§ EXERCISE REQUIREMENTS
Although the entries contain pictures, return everything else in them verbatim and omit the pictures.

§ GIVEN ENTRIES
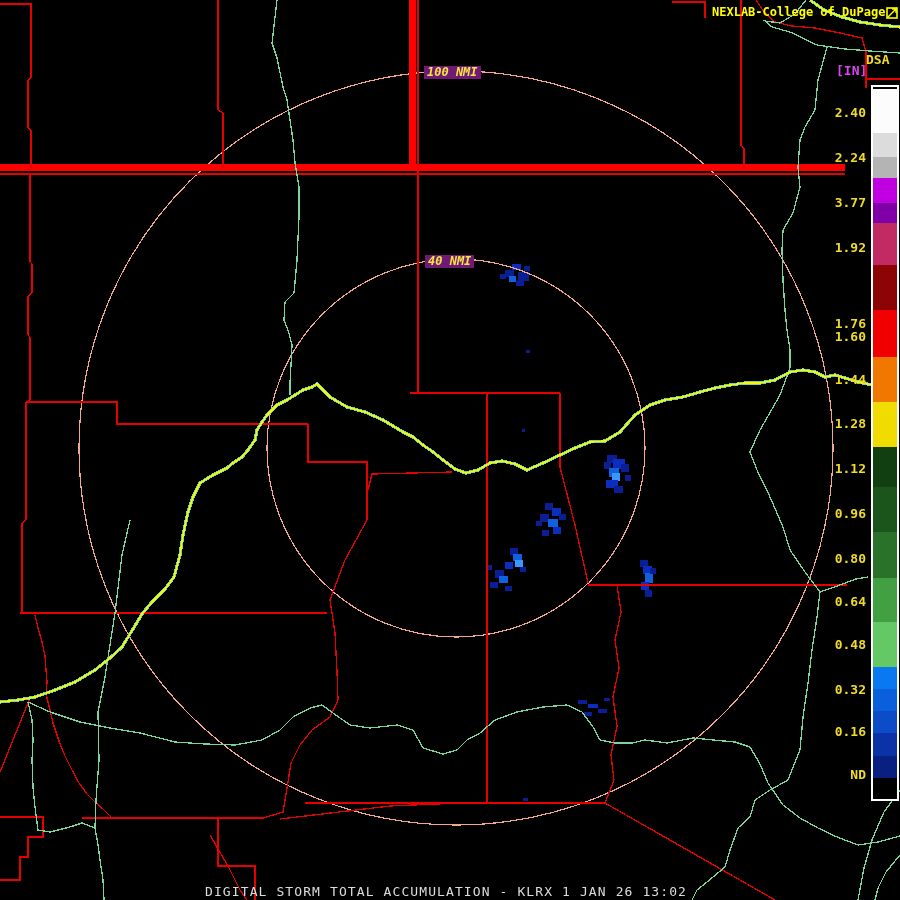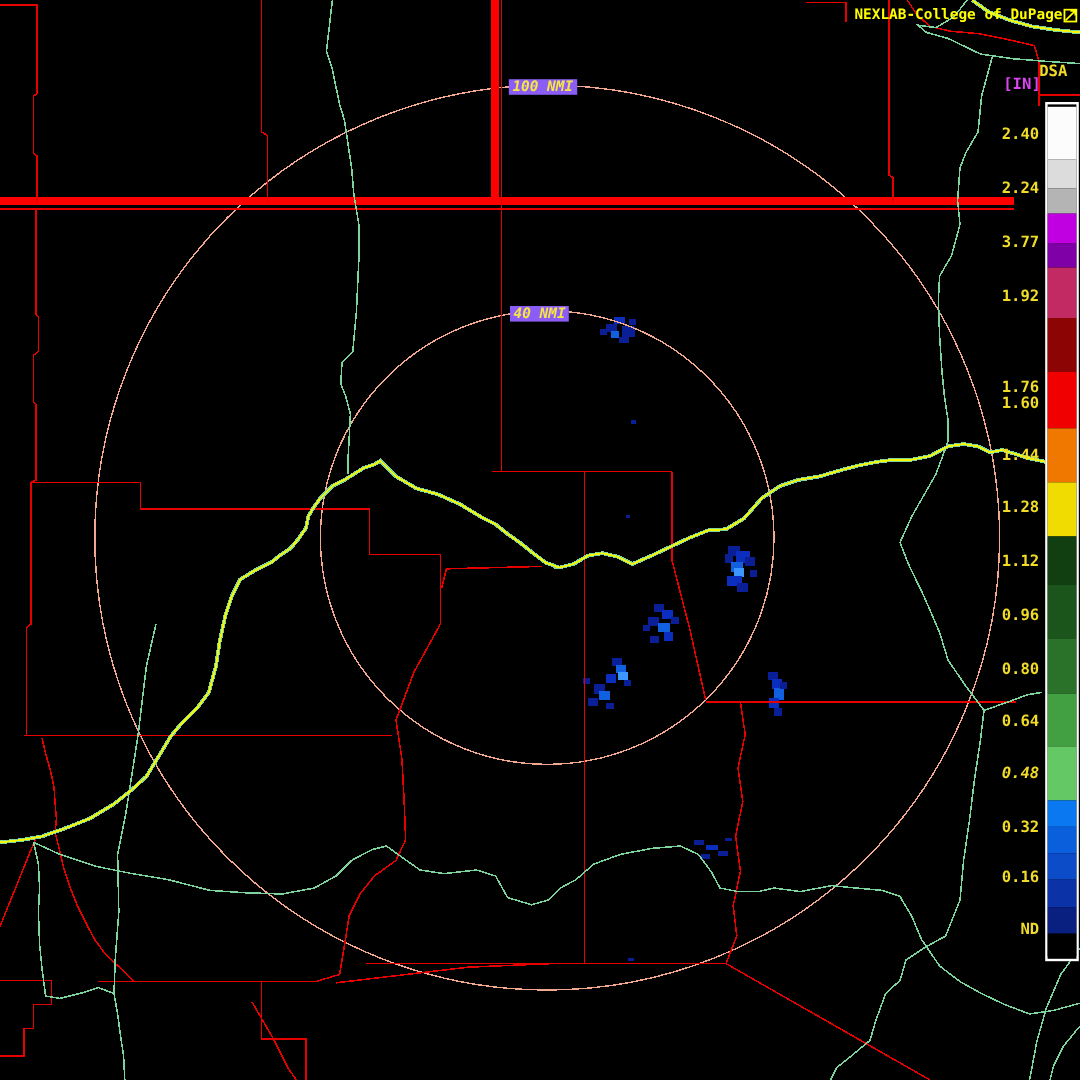--- a/index.html
+++ b/index.html
@@ -5,21 +5,21 @@
   html,body{margin:0;padding:0;background:#000;}
   #screen{position:relative;width:900px;height:900px;background:#000;overflow:hidden;
           font-family:"DejaVu Sans Mono","Liberation Mono",monospace;}
   #mapsvg{position:absolute;left:0;top:0;shape-rendering:crispEdges;}
   .txt{position:absolute;white-space:pre;}
   #title{left:712px;top:5px;font-size:12px;font-weight:bold;color:#FFFF00;}
   #logo{position:absolute;left:886px;top:7px;width:12px;height:12px;}
   #dsa{left:866px;top:52px;font-size:13px;font-weight:bold;color:#F0DC28;}
   #units{left:836px;top:63px;font-size:13px;font-weight:bold;color:#d946ef;}
   .ringlab{font-size:12px;font-weight:bold;font-style:italic;color:#F5E642;
-           background:#8b5cf6;padding:0 3px;line-height:13px;}
+           background:#701a75;padding:0 3px;line-height:13px;}
   #ring100{left:424px;top:66px;}
   #ring50{left:425px;top:255px;}
   #footer{left:205px;top:884px;font-size:13px;letter-spacing:1.1px;color:#DCDCDC;}
   #cbarbox{position:absolute;left:871px;top:85px;width:24px;height:712px;
            border:2px solid #FFFFFF;background:#000;}
   .cbseg{position:absolute;left:0;width:24px;}
   .sclab{position:absolute;right:34px;width:60px;text-align:right;height:16px;
          font-size:13px;font-weight:bold;color:#F0DC28;line-height:16px;}
 </style>
 </head>
@@ -161,19 +161,20 @@
       <div class="sclab" style="top: 195px;">3.77</div>
       <div class="sclab" style="top: 240px;">1.92</div>
       <div class="sclab" style="top: 284px; margin-top: 32px;">1.76</div>
       <div class="sclab" style="top: 329px; text-align: right;">1.60</div>
       <div class="sclab" style="top: 372px;">1.44</div>
       <div class="sclab" style="top: 416px;">1.28</div>
       <div class="sclab" style="top: 461px;">1.12</div>
       <div class="sclab" style="top: 506px;">0.96</div>
       <div class="sclab" style="top: 551px;">0.80</div>
       <div class="sclab" style="top: 594px;">0.64</div>
-      <div class="sclab" style="top: 637px; font-style: italic;">0.48</div>
+      <div class="sclab" style="top: 637px;">0.48</div>
       <div class="sclab" style="top: 682px;">0.32</div>
       <div class="sclab" style="top: 724px;">0.16</div>
       <div class="sclab" style="top: 767px;">ND</div>
     </div>
 
+  <div id="footer" class="txt">DIGITAL STORM TOTAL ACCUMULATION - KLRX 1 JAN 26 13:02</div>
 </div>
 
 </body></html>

§ TASK SOLUTION
--- a/index.html
+++ b/index.html
@@ -5,21 +5,21 @@
   html,body{margin:0;padding:0;background:#000;}
   #screen{position:relative;width:900px;height:900px;background:#000;overflow:hidden;
           font-family:"DejaVu Sans Mono","Liberation Mono",monospace;}
   #mapsvg{position:absolute;left:0;top:0;shape-rendering:crispEdges;}
   .txt{position:absolute;white-space:pre;}
   #title{left:712px;top:5px;font-size:12px;font-weight:bold;color:#FFFF00;}
   #logo{position:absolute;left:886px;top:7px;width:12px;height:12px;}
   #dsa{left:866px;top:52px;font-size:13px;font-weight:bold;color:#F0DC28;}
   #units{left:836px;top:63px;font-size:13px;font-weight:bold;color:#d946ef;}
   .ringlab{font-size:12px;font-weight:bold;font-style:italic;color:#F5E642;
-           background:#8b5cf6;padding:0 3px;line-height:13px;}
+           background:#701a75;padding:0 3px;line-height:13px;}
   #ring100{left:424px;top:66px;}
   #ring50{left:425px;top:255px;}
   #footer{left:205px;top:884px;font-size:13px;letter-spacing:1.1px;color:#DCDCDC;}
   #cbarbox{position:absolute;left:871px;top:85px;width:24px;height:712px;
            border:2px solid #FFFFFF;background:#000;}
   .cbseg{position:absolute;left:0;width:24px;}
   .sclab{position:absolute;right:34px;width:60px;text-align:right;height:16px;
          font-size:13px;font-weight:bold;color:#F0DC28;line-height:16px;}
 </style>
 </head>
@@ -161,19 +161,20 @@
       <div class="sclab" style="top: 195px;">3.77</div>
       <div class="sclab" style="top: 240px;">1.92</div>
       <div class="sclab" style="top: 284px; margin-top: 32px;">1.76</div>
       <div class="sclab" style="top: 329px; text-align: right;">1.60</div>
       <div class="sclab" style="top: 372px;">1.44</div>
       <div class="sclab" style="top: 416px;">1.28</div>
       <div class="sclab" style="top: 461px;">1.12</div>
       <div class="sclab" style="top: 506px;">0.96</div>
       <div class="sclab" style="top: 551px;">0.80</div>
       <div class="sclab" style="top: 594px;">0.64</div>
-      <div class="sclab" style="top: 637px; font-style: italic;">0.48</div>
+      <div class="sclab" style="top: 637px;">0.48</div>
       <div class="sclab" style="top: 682px;">0.32</div>
       <div class="sclab" style="top: 724px;">0.16</div>
       <div class="sclab" style="top: 767px;">ND</div>
     </div>
 
+  <div id="footer" class="txt">DIGITAL STORM TOTAL ACCUMULATION - KLRX 1 JAN 26 13:02</div>
 </div>
 
 </body></html>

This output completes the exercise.